-- SUPPLIED INFORMATION follows --

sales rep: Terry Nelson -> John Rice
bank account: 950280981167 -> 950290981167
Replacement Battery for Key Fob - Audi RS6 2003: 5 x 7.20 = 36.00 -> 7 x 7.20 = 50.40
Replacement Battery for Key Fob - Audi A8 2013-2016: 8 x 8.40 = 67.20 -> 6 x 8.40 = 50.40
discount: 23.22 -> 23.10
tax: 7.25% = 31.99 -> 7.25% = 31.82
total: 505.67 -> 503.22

-- SUPPLIED INFORMATION concluded --
-- SUPPLIED INFORMATION follows --

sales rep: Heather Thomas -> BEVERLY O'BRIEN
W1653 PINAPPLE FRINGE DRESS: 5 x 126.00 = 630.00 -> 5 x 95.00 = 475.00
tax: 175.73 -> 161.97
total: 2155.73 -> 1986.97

-- SUPPLIED INFORMATION concluded --

TASK DETAILS — Which lines above contain the word "sales"? Copy each one.

OUTPUT —
sales rep: Terry Nelson -> John Rice
sales rep: Heather Thomas -> BEVERLY O'BRIEN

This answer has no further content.